Parsing Date Strings with Time Zones in c++

C

codejockey

I am writing an app where i have to parse a date/string (pretty much
in any format). The string can include timezones both in numeric or
abbreviated form. The output should be in a standard format like ISO
or in a numeric format which captures no of seconds from 1970 Jan 1st
(or preferrably 1900).

I am currently using strptime and running it over a number of formats
and trying this. But strptime does not seem to have good support to
parse timezones (especially timzones in abbreviated format).

I have tried boost, but did not have much luck in getting timezones
parsed.

I did look at ICU, but could not even get it to parse properly. (I
might not have done a thorough job here).

Can anybody tell me which is a good library for my needs.
 
Ö

Öö Tiib

I am writing an app where i have to parse a date/string (pretty much
in any format). The string can include timezones both in numeric or
abbreviated form. The output should be in a standard format like ISO
or in a numeric format which captures no of seconds from 1970 Jan 1st
(or preferrably 1900).

I am currently using strptime and running it over a number of formats
and trying this. But strptime does not seem to have good support to
parse timezones (especially timzones in abbreviated format).

I have tried boost, but did not have much luck in getting timezones
parsed.

I did look at ICU, but could not even get it to parse properly. (I
might not have done a thorough job here).

Can anybody tell me which is a good library for my needs.

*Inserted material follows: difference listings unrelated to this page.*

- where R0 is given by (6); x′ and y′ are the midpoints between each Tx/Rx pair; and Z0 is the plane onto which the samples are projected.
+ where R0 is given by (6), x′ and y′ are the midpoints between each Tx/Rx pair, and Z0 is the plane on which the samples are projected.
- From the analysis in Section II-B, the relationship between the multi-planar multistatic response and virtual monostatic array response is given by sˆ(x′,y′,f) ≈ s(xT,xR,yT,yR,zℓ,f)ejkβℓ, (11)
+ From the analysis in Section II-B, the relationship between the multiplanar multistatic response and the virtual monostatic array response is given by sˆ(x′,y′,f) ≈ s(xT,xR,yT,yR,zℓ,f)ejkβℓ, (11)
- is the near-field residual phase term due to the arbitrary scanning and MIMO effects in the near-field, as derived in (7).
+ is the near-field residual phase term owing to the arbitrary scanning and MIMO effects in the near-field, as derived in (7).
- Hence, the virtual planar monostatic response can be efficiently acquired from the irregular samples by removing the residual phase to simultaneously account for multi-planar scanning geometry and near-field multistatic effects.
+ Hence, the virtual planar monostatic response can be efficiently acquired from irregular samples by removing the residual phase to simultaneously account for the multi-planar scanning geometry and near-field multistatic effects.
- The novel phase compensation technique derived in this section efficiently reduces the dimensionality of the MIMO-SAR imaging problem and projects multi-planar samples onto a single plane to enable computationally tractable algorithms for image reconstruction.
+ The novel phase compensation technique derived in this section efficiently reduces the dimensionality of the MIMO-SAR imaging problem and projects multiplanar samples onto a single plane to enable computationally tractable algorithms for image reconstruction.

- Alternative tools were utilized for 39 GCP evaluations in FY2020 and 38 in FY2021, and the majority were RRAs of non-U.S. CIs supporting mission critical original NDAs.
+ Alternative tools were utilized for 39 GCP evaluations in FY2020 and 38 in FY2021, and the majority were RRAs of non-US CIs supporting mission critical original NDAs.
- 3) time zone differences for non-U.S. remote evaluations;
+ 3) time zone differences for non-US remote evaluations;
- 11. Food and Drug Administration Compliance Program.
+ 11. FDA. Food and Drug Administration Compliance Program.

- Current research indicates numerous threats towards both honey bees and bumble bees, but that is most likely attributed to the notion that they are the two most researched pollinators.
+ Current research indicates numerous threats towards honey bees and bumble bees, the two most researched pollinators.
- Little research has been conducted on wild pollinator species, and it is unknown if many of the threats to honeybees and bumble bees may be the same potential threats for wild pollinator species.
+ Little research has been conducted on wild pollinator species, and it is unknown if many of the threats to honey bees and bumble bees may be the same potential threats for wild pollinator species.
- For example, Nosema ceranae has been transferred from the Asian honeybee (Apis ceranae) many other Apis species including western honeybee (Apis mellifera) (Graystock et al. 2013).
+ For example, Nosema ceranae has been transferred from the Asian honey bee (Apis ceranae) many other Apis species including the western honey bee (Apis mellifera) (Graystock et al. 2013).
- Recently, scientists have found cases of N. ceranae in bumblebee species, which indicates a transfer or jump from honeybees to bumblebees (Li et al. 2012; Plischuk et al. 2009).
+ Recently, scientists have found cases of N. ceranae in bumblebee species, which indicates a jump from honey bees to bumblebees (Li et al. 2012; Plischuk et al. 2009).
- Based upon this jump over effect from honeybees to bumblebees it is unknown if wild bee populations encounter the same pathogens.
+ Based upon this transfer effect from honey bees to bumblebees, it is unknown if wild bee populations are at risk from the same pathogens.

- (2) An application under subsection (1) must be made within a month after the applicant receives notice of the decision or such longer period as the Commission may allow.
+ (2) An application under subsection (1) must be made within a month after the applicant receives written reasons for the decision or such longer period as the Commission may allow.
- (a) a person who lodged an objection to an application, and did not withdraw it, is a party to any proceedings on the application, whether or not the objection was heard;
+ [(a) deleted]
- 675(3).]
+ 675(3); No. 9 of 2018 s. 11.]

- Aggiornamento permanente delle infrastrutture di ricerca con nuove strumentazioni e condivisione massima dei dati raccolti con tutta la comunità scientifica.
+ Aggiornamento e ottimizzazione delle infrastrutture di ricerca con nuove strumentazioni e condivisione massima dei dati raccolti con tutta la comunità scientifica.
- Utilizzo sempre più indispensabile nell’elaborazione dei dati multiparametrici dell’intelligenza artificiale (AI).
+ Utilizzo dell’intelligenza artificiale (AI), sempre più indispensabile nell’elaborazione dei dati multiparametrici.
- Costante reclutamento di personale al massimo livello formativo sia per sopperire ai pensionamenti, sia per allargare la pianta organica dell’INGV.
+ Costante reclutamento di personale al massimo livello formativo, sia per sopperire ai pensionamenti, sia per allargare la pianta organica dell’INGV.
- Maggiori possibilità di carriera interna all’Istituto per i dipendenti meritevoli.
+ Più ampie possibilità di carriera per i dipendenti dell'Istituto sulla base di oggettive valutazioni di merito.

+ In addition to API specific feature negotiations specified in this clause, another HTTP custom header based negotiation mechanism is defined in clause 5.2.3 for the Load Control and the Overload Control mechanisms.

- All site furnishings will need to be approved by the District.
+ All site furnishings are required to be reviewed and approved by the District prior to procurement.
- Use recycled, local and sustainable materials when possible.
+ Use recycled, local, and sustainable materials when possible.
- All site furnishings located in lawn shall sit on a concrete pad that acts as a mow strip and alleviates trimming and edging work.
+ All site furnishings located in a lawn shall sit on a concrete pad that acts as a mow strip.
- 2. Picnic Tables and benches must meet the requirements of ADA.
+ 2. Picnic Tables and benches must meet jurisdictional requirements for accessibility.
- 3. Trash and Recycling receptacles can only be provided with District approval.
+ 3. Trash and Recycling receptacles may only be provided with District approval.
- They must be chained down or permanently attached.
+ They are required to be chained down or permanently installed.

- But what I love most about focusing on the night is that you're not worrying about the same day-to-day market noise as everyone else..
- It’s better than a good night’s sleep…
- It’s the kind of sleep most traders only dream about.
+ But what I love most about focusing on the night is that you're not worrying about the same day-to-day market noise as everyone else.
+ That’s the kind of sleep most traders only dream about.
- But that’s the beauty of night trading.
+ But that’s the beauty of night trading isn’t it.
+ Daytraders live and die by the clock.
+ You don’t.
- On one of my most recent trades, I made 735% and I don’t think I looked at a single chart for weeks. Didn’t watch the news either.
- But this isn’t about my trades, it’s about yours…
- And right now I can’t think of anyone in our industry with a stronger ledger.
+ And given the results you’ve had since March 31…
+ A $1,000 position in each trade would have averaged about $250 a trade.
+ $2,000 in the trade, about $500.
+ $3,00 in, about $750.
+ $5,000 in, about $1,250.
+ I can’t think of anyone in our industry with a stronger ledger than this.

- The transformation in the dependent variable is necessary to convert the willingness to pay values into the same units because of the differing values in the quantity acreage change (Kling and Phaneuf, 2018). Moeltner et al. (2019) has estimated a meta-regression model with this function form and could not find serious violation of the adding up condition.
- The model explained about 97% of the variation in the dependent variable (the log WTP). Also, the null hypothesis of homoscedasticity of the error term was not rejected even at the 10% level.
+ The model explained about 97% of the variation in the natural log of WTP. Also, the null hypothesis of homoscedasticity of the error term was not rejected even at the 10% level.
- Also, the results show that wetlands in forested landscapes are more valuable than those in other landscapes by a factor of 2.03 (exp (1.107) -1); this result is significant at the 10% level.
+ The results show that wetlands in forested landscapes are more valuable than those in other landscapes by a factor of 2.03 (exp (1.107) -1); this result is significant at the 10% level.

No. Requirement to parse a date/time text pretty much in any format,
language, style and local conventions takes pretty much human operator/
translator who may also fail. "half past 9 at morning fifth May past
year in London" translated to Turkish and then parsed? No way. You
should tighten up the requirements exactly in what formats you need to
parse the dates and how flexibly it should be customizable.
 
C

codejockey

No. Requirement to parse a date/time text pretty much in any format,
language, style and local conventions takes pretty much human operator/
translator who may also fail. "half past 9 at morning fifth May past
year in London" translated to Turkish and then parsed? No way.  You
should tighten up the requirements exactly in what formats you need to
parse the dates and how flexibly it should be customizable.- Hide quoted text -

- Show quoted text -

Ok, let me reduce the requirements.

If i have to parse only the abbreviated timezone strings in c++ how do
i do it?
Preferrably, i would like the function to interpret the timezone and
provide me the offset to gmt at least.

Or even simpler:
I would like to parse the below string in c++ and get the time
equivalent in gmt.
Tue, 08 May 2007 15:04:23 (IST)
 
J

James Kanze

On Oct 6, 7:38 am, Öö Tiib <[email protected]> wrote:

[...]
If i have to parse only the abbreviated timezone strings in c++ how do
i do it?
Preferrably, i would like the function to interpret the timezone and
provide me the offset to gmt at least.
Or even simpler:
I would like to parse the below string in c++ and get the time
equivalent in gmt.
Tue, 08 May 2007 15:04:23 (IST)

The response is almost impossible: IST, for example is
ambiguous, and can be UTC+01 (Irish summer time), UTC+02
(Israeli standard time), UTC+0330 (Iran standard time) or
UTC+0530 (Indian standard time).

Once you've chosen which short forms you want to support, and
what you want them to mean, you can create some sort of data
base to look them up. (I'd suggest a configuration file, with
name - offset in minutes in two columns, and an std::map
internally.) But if you want the actual offset, you'll need
more than that; you'll need some sort of way of determining if
and when summer time applies. (This leads to a four column
table: name, winter time offset, summer time offset, and an
identifier of the rule used to change.) And you still have the
problem that not all jurisdictions using the same timezone use
the same rules for summer time, so the results still might be
ambiguous.
 
G

Goran

Ok, let me reduce the requirements.

If i have to parse only the abbreviated timezone strings in c++ how do
i do it?
Preferrably, i would like the function to interpret the timezone and
provide me the offset to gmt at least.

You actually need to know UTC from local time, don't you? If so, and
setting aside any parsing consiiderations...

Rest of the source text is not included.